Origins

A treasured part of the story of the Yocona International Folk Festival is the story of Roza. In 1995, Roza Kuldaeva, a guest of the U.S. State Department, came from Soviet-era Kyrgystan to Oxford to work with Dr. Hugh Sloan at Ole Miss. Dr. Sloan, a Russian linguist and an associate professor of marketing and logistics at the Business School, facilitated Kuldaeva’s visiting professor experience through a very supportive Business School administration excited at the prospect of internationalizing students’ experiences. Roza shared storiesof her life in a yurt in the high plains and mountains of Kyrgyzstan, in the capital city of Bishkek, at Moscow State University for graduate studies, in the beautiful mountains of Colorado, and in Oxford, where she relocated.

Roza was befriended by Dr. Sloan’s wife, Mary, and their son, John. As Roza spoke of her love for “her mountains,” the high Tien Shen mountains of Kyrgyzstan in Central Asia, Mary Stringfield Sloan, a native of Waynesville, North Carolina, became committed to sharing the beautiful southern Appalachian Mountains with Roza while she visited the U.S.

While in Waynesville, Roza noted banners across Main Street advertising the approaching Folkmoot USA. When Mary described the Folkmoot Festival to Roza, she said, “In my country, we have such dancers!” A visit to Jackie Bolton, then executive director of Folkmoot, followed.

The next summer, Roza brought a team of Kyrgyz folk dancers and musicians to Folkmoot.

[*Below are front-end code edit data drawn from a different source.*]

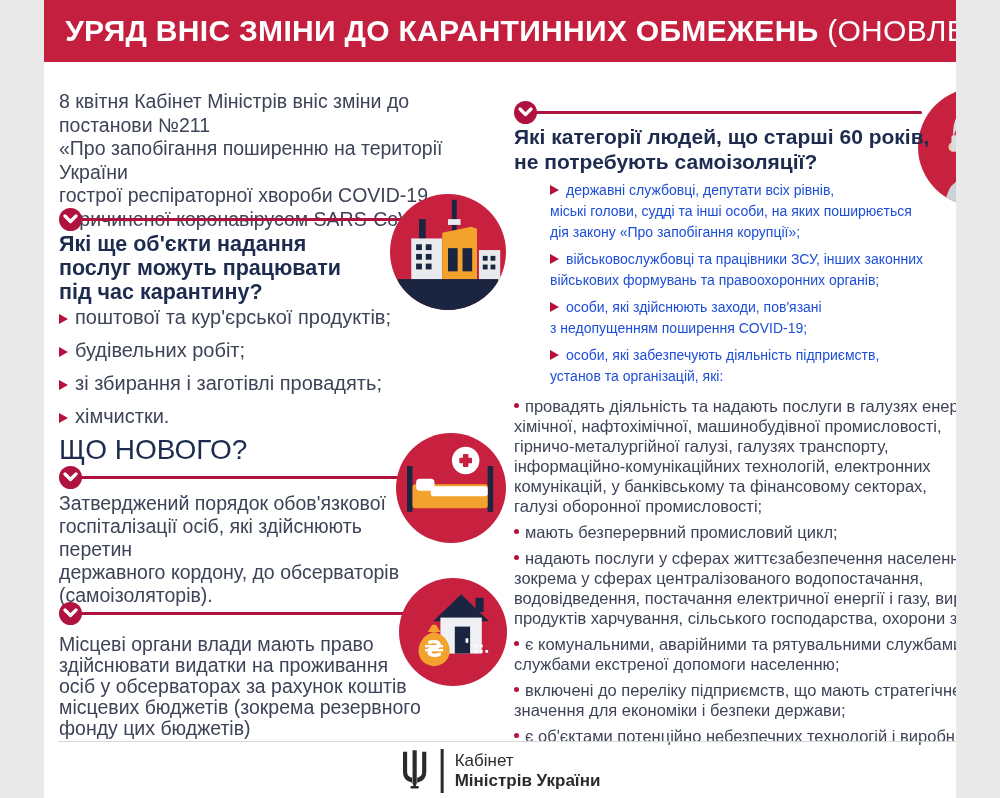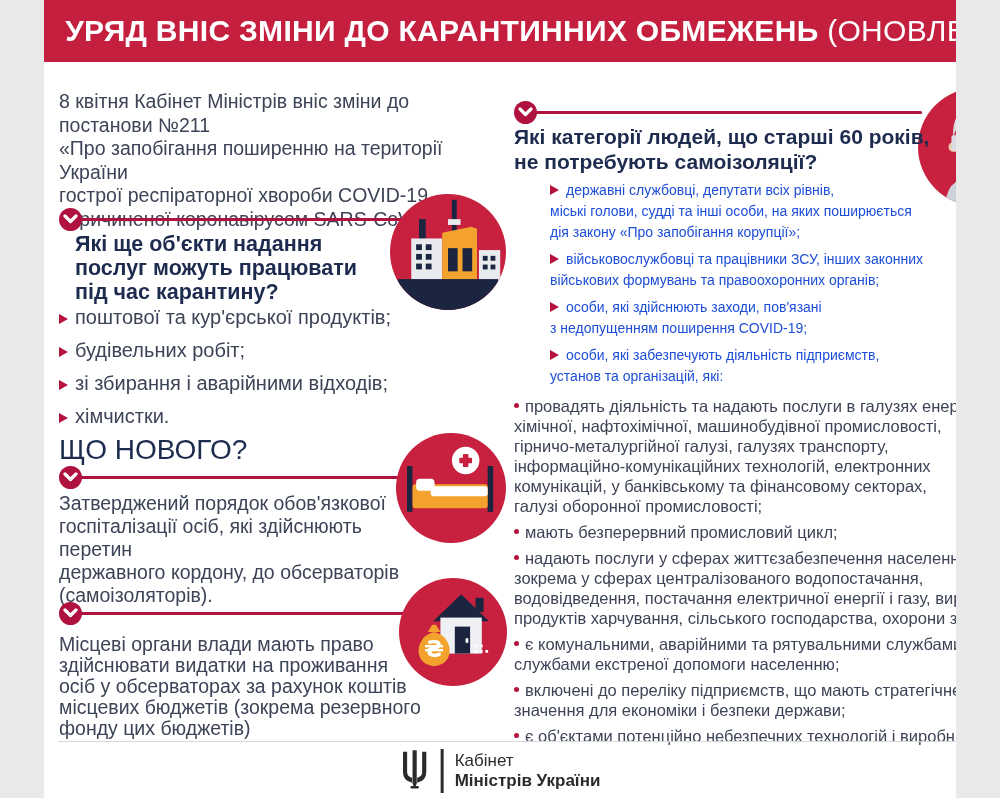--- a/index.html
+++ b/index.html
@@ -99,28 +99,28 @@
         <rect x="37" y="62" width="6" height="6" fill="#1c2540"></rect>
       <rect x="27" y="72" width="6" height="6" fill="#1c2540"></rect>
         <rect x="37" y="72" width="6" height="6" fill="#1c2540"></rect>
       <polygon points="54,40 84,34 90,36 90,92 54,92" fill="#f3a32d"></polygon>
       <rect x="60" y="56" width="10" height="24" fill="#1c2540"></rect>
       <rect x="75" y="56" width="10" height="24" fill="#1c2540"></rect>
       <rect x="8" y="88" width="104" height="32" fill="#1c2540"></rect>
     </svg>
   </div>
 
-  <div class="abs sec-heading" style="left:15px; top:232px; width:330px; font-size:21.5px; line-height:24px;margin-left:16px;"><span class="pre">Які ще об'єкти надання
+  <div class="abs sec-heading" style="left:15px; top:232px; width:330px; font-size:21.5px; line-height:24px;"><span class="pre">Які ще об'єкти надання
 послуг можуть працювати
 під час карантину?</span></div>
 
   <div class="abs svc-list" style="left:15px; top:304px; width:440px;">
     <div class="svc-item"><span class="tri"></span><span>поштової та кур'єрської продуктів;</span></div>
     <div class="svc-item"><span class="tri"></span><span>будівельних робіт;</span></div>
-    <div class="svc-item"><span class="tri"></span><span>зі збирання і аварійними відходів;</span></div>
+    <div class="svc-item"><span class="tri"></span><span>зі збирання і заготівлі провадять;</span></div>
     <div class="svc-item"><span class="tri"></span><span>хімчистки.</span></div>
   </div>
 
   <div class="abs sec-heading" style="left:15px; top:434px; font-size:28px; font-weight:400;">ЩО НОВОГО?</div>
 
   <div class="marker" style="left:15px; top:466px; width:345px;">
     <span class="chev">
       <svg width="15" height="11" viewBox="0 0 15 11">
           <path d="M2 2 L7.5 7.5 L13 2" fill="none" stroke="#ffffff" stroke-width="3.2" stroke-linecap="round" stroke-linejoin="round"></path>
         </svg>

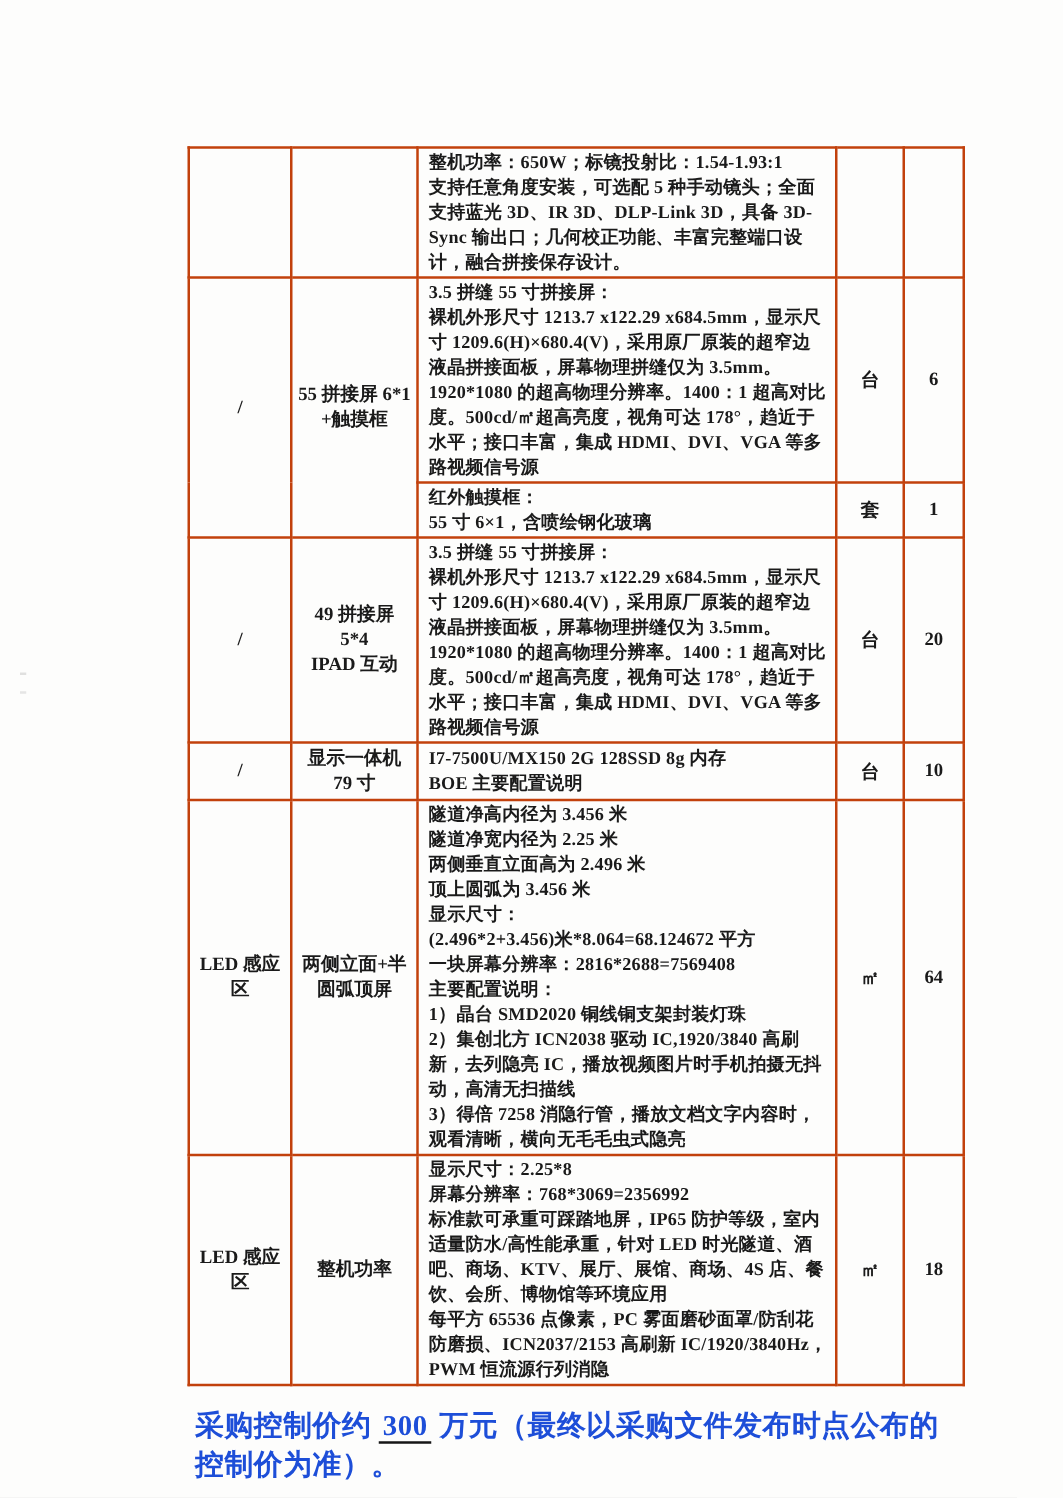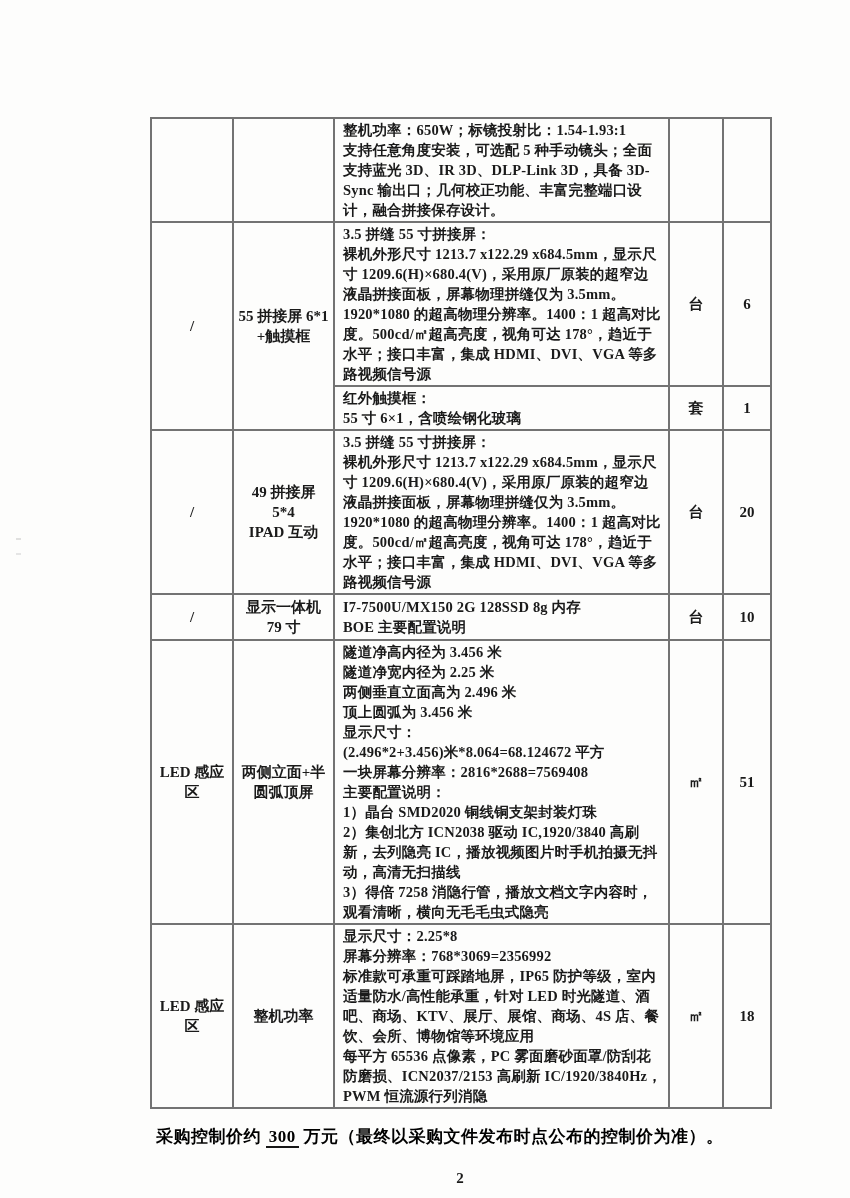--- a/index.html
+++ b/index.html
@@ -22,21 +22,21 @@
     width: 620px;
   }
   table.spec {
     border-collapse: collapse;
     table-layout: fixed;
     width: 620px;
     border: 2px solid #262626;
     font-weight: 600;
   }
   table.spec td {
-    border: 2px solid #737373;
+    border: 2px solid #c2410c;
     vertical-align: middle;
     overflow: hidden;
   }
   tr.thin-top td { border-top-width: 1px; }
   .c-cat, .c-name {
     text-align: center;
     font-size: 15px;
     line-height: 20px;
     white-space: pre-line;
     padding: 2px;
@@ -56,24 +56,24 @@
   }
   tr.r1  { height: 104px; }
   tr.r2a { height: 142px; }
   tr.r2b { height: 40px; border-radius: 22px;  }
   tr.r3  { height: 140px; }
   tr.r4  { height: 44px;  }
   tr.r5  { height: 280px; }
   tr.r6  { height: 180px; }
   .footer {
     margin: 16px 0 0 6px;
-    font-size: 17px;
+    font-size: 23px;
     font-weight: 600;
     letter-spacing: 0.5px;
-    color: #000000;
+    color: #1d4ed8;
   }
   .footer .u {
     border-bottom: 2px solid #161616;
     padding: 0 3px;
   }
   .pagenum {
     margin-top: 22px;
     text-align: center;
     font-size: 15px;
     font-weight: 600;
@@ -156,21 +156,21 @@
 两侧垂直立面高为 2.496 米
 顶上圆弧为 3.456 米
 显示尺寸：
 (2.496*2+3.456)米*8.064=68.124672 平方
 一块屏幕分辨率：2816*2688=7569408
 主要配置说明：
 1）晶台 SMD2020 铜线铜支架封装灯珠
 2）集创北方 ICN2038 驱动 IC,1920/3840 高刷新，去列隐亮 IC，播放视频图片时手机拍摄无抖动，高清无扫描线
 3）得倍 7258 消隐行管，播放文档文字内容时，观看清晰，横向无毛毛虫式隐亮</td>
           <td class="c-unit">㎡</td>
-          <td class="c-qty">51</td>
+          <td class="c-qty">64</td>
         </tr>
         <tr class="r6">
           <td class="c-cat">LED 感应区</td>
           <td class="c-name">整机功率</td>
           <td class="c-content">显示尺寸：2.25*8
 屏幕分辨率：768*3069=2356992
 标准款可承重可踩踏地屏，IP65 防护等级，室内适量防水/高性能承重，针对 LED 时光隧道、酒吧、商场、KTV、展厅、展馆、商场、4S 店、餐饮、会所、博物馆等环境应用
 每平方 65536 点像素，PC 雾面磨砂面罩/防刮花防磨损、ICN2037/2153 高刷新 IC/1920/3840Hz，PWM 恒流源行列消隐</td>
           <td class="c-unit">㎡</td>
           <td class="c-qty">18</td>

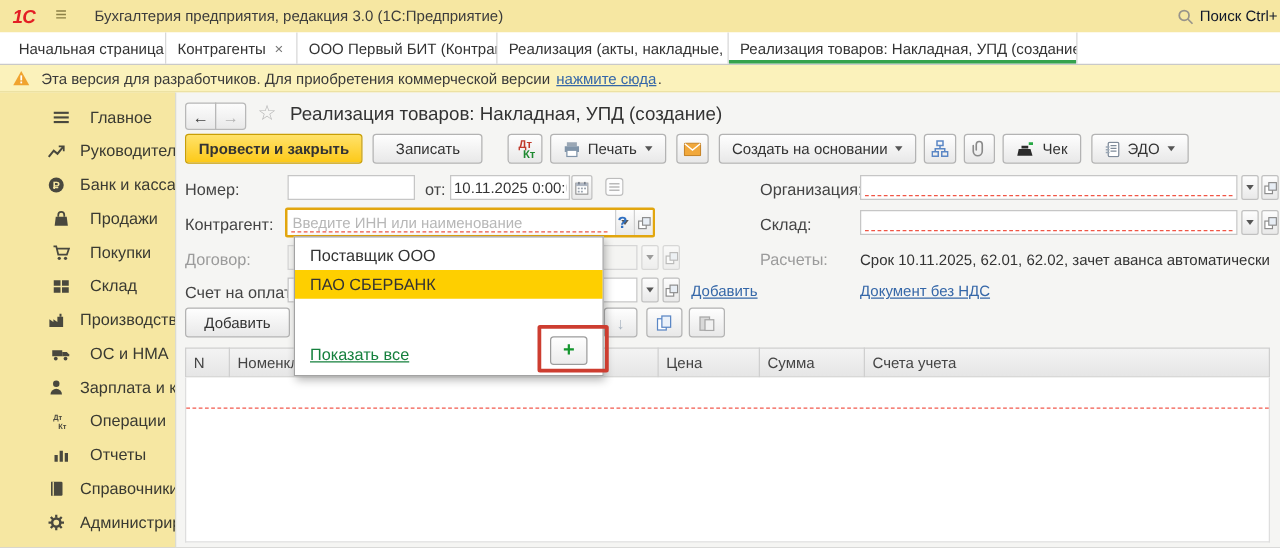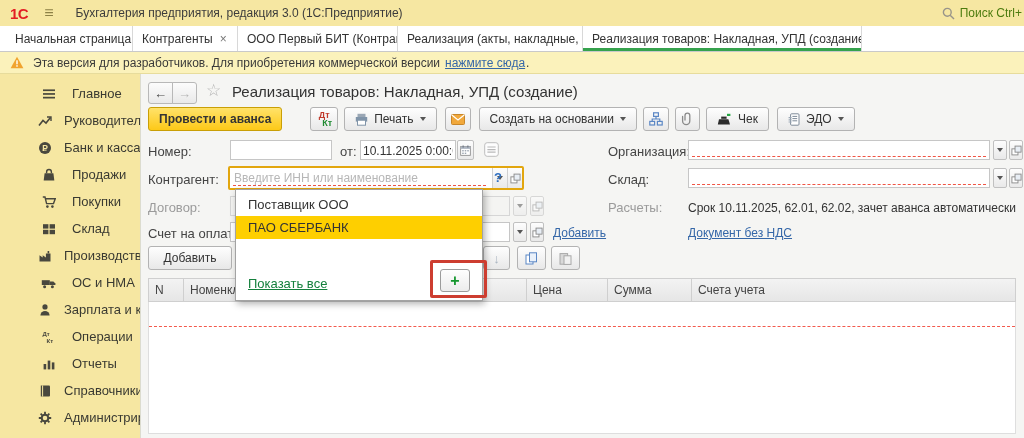--- a/index.html
+++ b/index.html
@@ -1,24 +1,24 @@
 <!DOCTYPE html>
 <html><head>
 <meta charset="utf-8">
 <style>
 *{box-sizing:border-box}
 body{margin:0;background:#9a9a9a}
 .app{position:relative;width:1024px;height:438px;font-family:"Liberation Sans",sans-serif;background:#fff;overflow:hidden}
 svg{display:block}
 
 .topbar{position:absolute;left:0;top:0;width:1024px;height:26px;background:#f6e7a2;display:flex;align-items:center}
-.logo{font-size:15px;font-weight:bold;color:#e31e24;margin-left:10px;letter-spacing:-.5px}
+.logo{font-size:15px;font-weight:bold;font-style:italic;color:#e31e24;margin-left:10px;letter-spacing:-.5px}
 .hamb{color:#8d8146;font-size:16px;margin-left:16px;cursor:pointer;line-height:1}
 .wtitle{font-size:12px;color:#3c3c3c;margin-left:22px}
-.search{margin-left:auto;display:flex;align-items:center;gap:5px;color:#4d7c0f;font-size:12px;cursor:pointer;white-space:nowrap;padding-right:2px}
+.search{margin-left:auto;display:flex;align-items:center;gap:5px;color:#0f172a;font-size:12px;cursor:pointer;white-space:nowrap;padding-right:2px}
 
 .tabbar{position:absolute;left:0;top:26px;width:1024px;height:26px;background:#fff;border-bottom:1px solid #c9c9c9;display:flex}
 .tab{flex:none;display:flex;align-items:center;gap:6px;padding:0 9px;border-right:1px solid #d8d8d8;font-size:12px;color:#333;position:relative;cursor:pointer;white-space:nowrap;overflow:hidden}
 .tab.active::after{content:"";position:absolute;left:0;right:0;bottom:0;height:3px;background:#35a24d}
 .tclose{font-size:12px;color:#777;margin-left:1px}
 
 .warnbar{position:absolute;left:0;top:52px;width:1024px;height:22px;background:#fbf2bb;border-bottom:1px solid #e7dc9c;display:flex;align-items:center;gap:9px;padding-left:10px;font-size:12px;color:#3a3a3a}
 .wlink{color:#3567a8;text-decoration:underline;cursor:pointer}
 
 .sidebar{position:absolute;left:0;top:74px;width:140px;height:364px;background:#f6e7a2;padding-top:6px}
@@ -267,22 +267,23 @@
   <div class="navbtn" style="left:148px;top:82px;border-radius:3px 0 0 3px">
       <span style="color:#444">←</span>
     </div>
   <div class="navbtn" style="left:172px;top:82px;border-radius:0 3px 3px 0">
       <span style="color:#b5b5b5">→</span>
     </div>
   <div class="star" style="left:206px;top:80px">☆</div>
   <div class="dtitle" style="left:232px;top:83px">Реализация товаров: Накладная, УПД (создание)</div>
 
   <div class="tbar">
-    <button class="btn ybtn">Провести и аванса</button>
+    <button class="btn ybtn">Провести и закрыть</button>
     <span class="gap8"></span>
+    <button class="btn" style="width:88px;justify-content:center">Записать</button>
     <span class="gap12"></span>
     <span class="gap8"></span>
     <button class="btn ic">
       <span style="display:flex;flex-direction:column;line-height:8px;font-size:9px;font-weight:bold">
         <span style="color:#c0392b">Дт</span>
         <span style="color:#1f8a31;margin-left:6px">Кт</span>
       </span>
     </button>
     <span class="gap6"></span>
     <button class="btn">

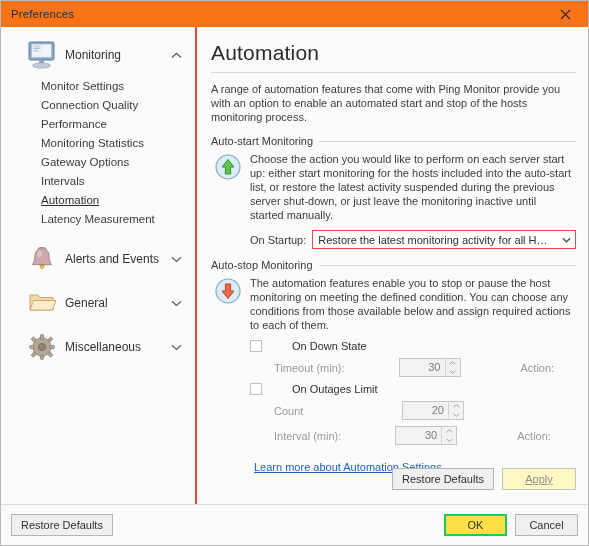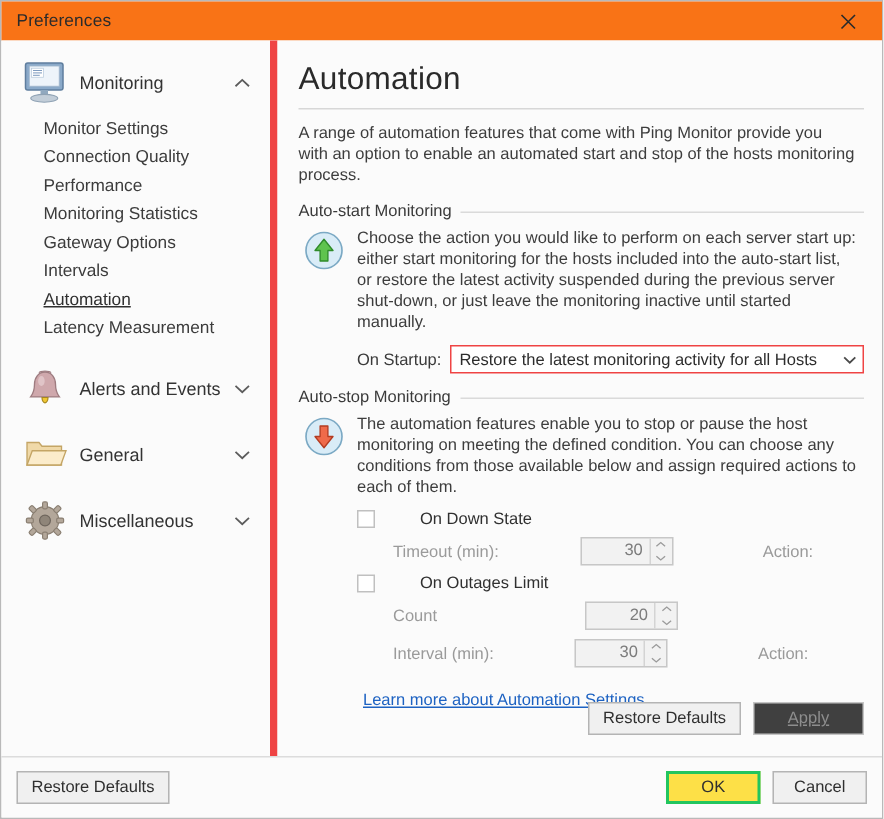--- a/index.html
+++ b/index.html
@@ -60,24 +60,25 @@
     display: flex;
     min-height: 0;
     background: #fbfbfb;
   }
 
   
   .sidebar {
     width: 184px;
     min-width: 184px;
     background: #fbfbfb;
-    border-right: 5px solid #ef4444;
+    border-right: 2px solid #ef4444;
     box-sizing: border-box;
     padding-top: 6px;
     position: relative;
+    margin-left: 12px;
   }
   .cat {
     height: 44px;
     display: flex;
     align-items: center;
     padding-left: 12px;
     padding-right: 12px;
     cursor: default;
     position: relative;
   }
@@ -319,21 +320,21 @@
     font-family: "Liberation Sans", sans-serif;
     font-size: 11px;
     color: #2f2f2f;
     padding: 0 9px;
     cursor: default;
     box-sizing: border-box;
     display: flex;
     align-items: center;
     justify-content: center;
   }
-  .btn.disabled { color: #8e8e8e; background: #404040; border-color: #c4c4c4; text-decoration: underline; }
+  .btn.disabled { color: #8e8e8e; background: #fef9c3; border-color: #c4c4c4; text-decoration: underline; }
   .btn.default {
     border: 2px solid #22c55e;
     background: #fde047;
   }
 
   
   .footer {
     height: 41px;
     min-height: 41px;
     background: #fbfbfb;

Kambarkan were among the first central Asians to perform there. Roza also met Rex Burdette of Silver Dollar City in Branson, Missouri, who invited Kambarkan to their folk festival in 1997.

As manager of her group in Branson the following year, Roza met Victor Winslow, a retired mining engineer and marine veteran of the Korean War. They married and moved to his home in Eagle, Colorado. After five years, Victor’s doctors told him because of his war wounds he needed to move to a warmer climate. Roza said, “Victor, I have friends in Oxford, Mississippi, it is warmer there!”

One 2005 fall day in Oxford, Mary Sloan answered her telephone and heard a distinctive, “Mary?” She responded: “Roza, is that you? Where are you?”… “I am here, in Oxford!”

Soon the old friends were reunited. As they talked about their experiences, they were inspired to create a new international folk festival in Oxford. They traveled to Waynesville again to meet with Jamye Cooper, executive director of  Folkmoot. Generously, Jamye and her associate, Doug Garrett, with Rolf Kauffman, Groups Coordinator of the Folkmoot USA Board of Directors, agreed to work with Mary and Roza to launch an international festival in Mississippi.

By coincidence, while introducing themselves at an organizing Ole Miss Rotary Club meeting, Mary met Kathy Kemp, an attorney with Holcomb Dunbar in Oxford, who grew up in Holly Springs, Mississippi. Because her grandfather was a Methodist minister, her family had vacationed for many years at Lake Junaluska North Carolina, the southeast conference center for the United Methodist Church, and attended many Folkmoot USA festivals in neighboring Waynesville.

During the 23rd Annual Folkmoot USA, Mary, Roza and Mary Barres Riggs spent two weeks “shadowing” Folkmoot staff and volunteers, learning the festival “ropes.” Kathy Kemp, Fran Fuller and John Sloan spent days assisting and attending performances, “late-nighters,” and numerous workshops. They toured the Folkmoot Friendship Center, interviewing business staff, drivers, guides and volunteers, therefore becoming ‘festival folk.’ Roza even participated in the early morning 5-K run coordinated by an Ole Miss alum now living in Waynesville.

Kathy Kemp, now elected first president of the Yocona Festival Board of Directors, and working with Mary and Roza, found welcome encouragement in city and county governments with endorsements from the University, Oxford Tourism Council, and the Oxford Lafayette Chamber of Commerce. Yoknapatawpha Arts Council, Oxford University United Methodist Church, the Croft International Institute, Wal-Mart, Oxford-University Club, Callahan Tours, Camp Lake Stephens, the University’s International Studies Department. All have helped launch this ambitious project.

The obvious similarities between Waynesville, N.C., “steeped in tradition and dedicated to the preservation of its own heritage,” and Oxford are striking. Dr. Clint Border, founder of Folkmoot USA, believed, as we, that “something invaluable occurs when cultures so rich in tradition come together to share their lives.”